General information
- Type: Homebuilt aircraft
- National origin: United States
- Manufacturer: Explorer Aviation
- Designer: Dean Wilson
- Status: Production completed
- Number built: At least four

= Explorer Ellipse =

American homebuilt aircraft

The Explorer Ellipse is an American homebuilt aircraft that was designed by Dean Wilson and produced by Explorer Aviation of Grangeville, Idaho. When it was available the aircraft was supplied as a kit for amateur construction.

==Design and development==
The Ellipse features a strut-braced high-wing that has an elliptical planform, a four-seat enclosed cabin with doors, fixed conventional landing gear and a single engine in tractor configuration.

The aircraft fuselage is made from welded 4130 steel tubing with a wooden wing. The aircraft is covered in doped aircraft fabric. Its 36.62 ft span wing, mounts flaps and has a wing area of 128.0 sqft. The wings can be folded in five minutes by one person to facilitate ground transportation or storage. The cabin width is 43 in. The acceptable power range is 125 to 200 hp and the standard engine used is the 150 hp Lycoming O-320 powerplant. With this powerplant the aircraft has a cruise speed of 150 mph.

The Ellipse has a typical empty weight of 1177 lb and a gross weight of 2200 lb, giving a useful load of 1023 lb. With full fuel of 41 u.s.gal the payload for crew/pilot, passengers and baggage is 777 lb.

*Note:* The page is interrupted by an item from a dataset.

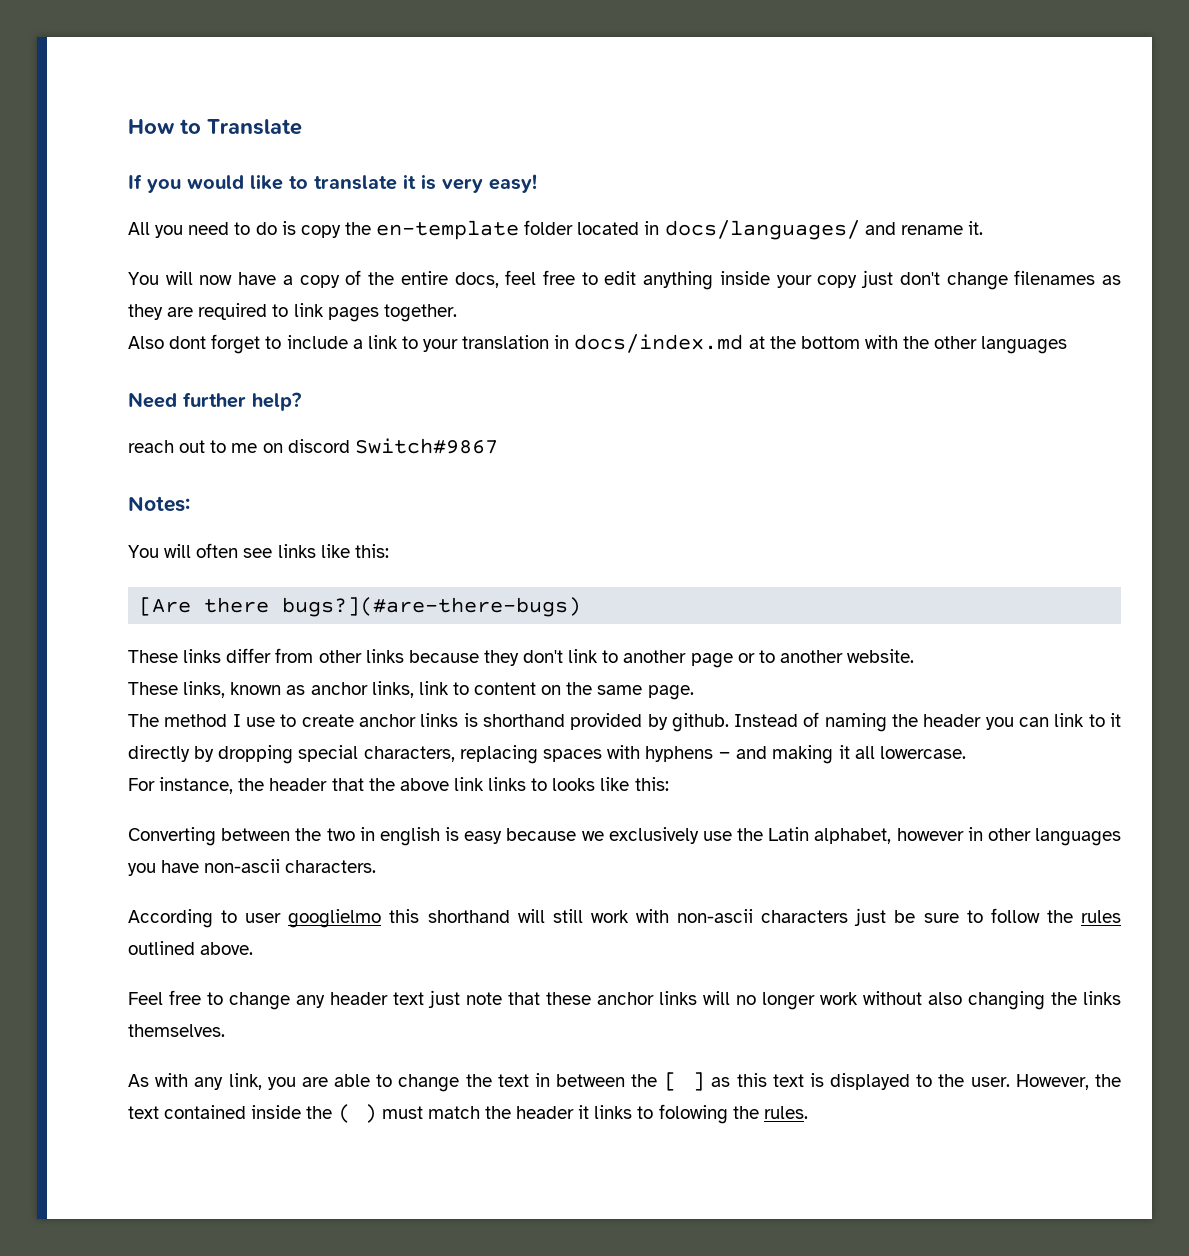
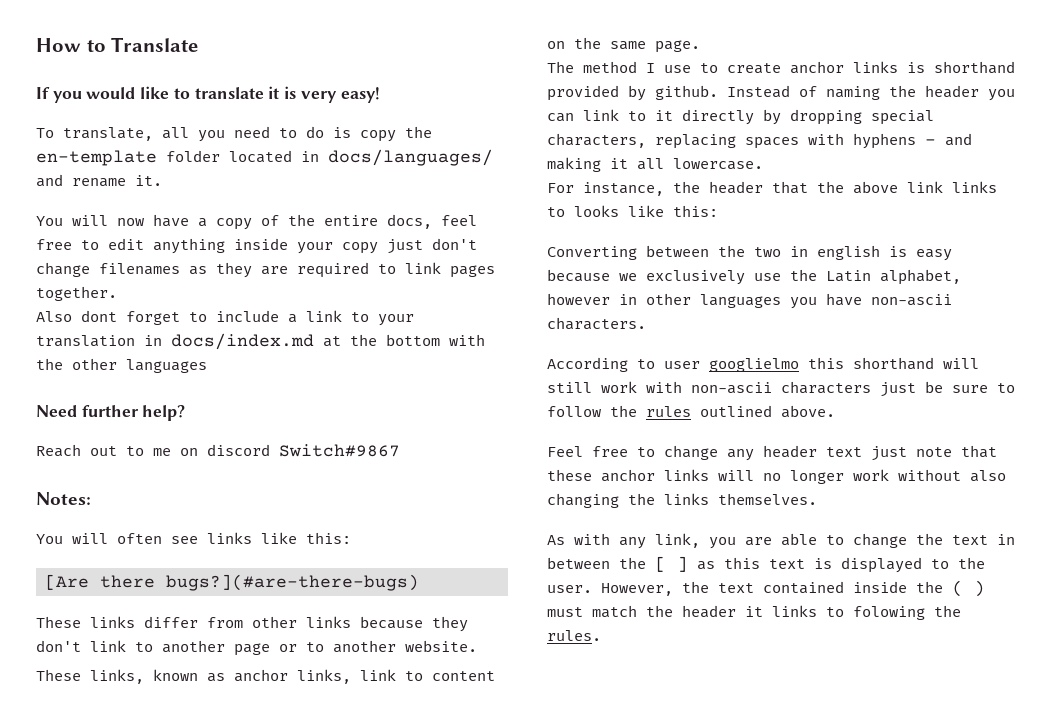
[128,222,150,235] All -> [36,127,189,141] To translate, all
[128,440,174,453] reach -> [36,444,81,457] Reach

The kit originally came with the complex wings already built and as a result the designer estimated the construction time from the supplied kit as 1000 hours. Float and ski fittings were included in the kit as standard equipment.

==Operational history==
By 1998 the company reported that three kits had been sold and one aircraft was flying.

In December 2013 two examples were registered in the United States with the Federal Aviation Administration, although at one time four had been registered.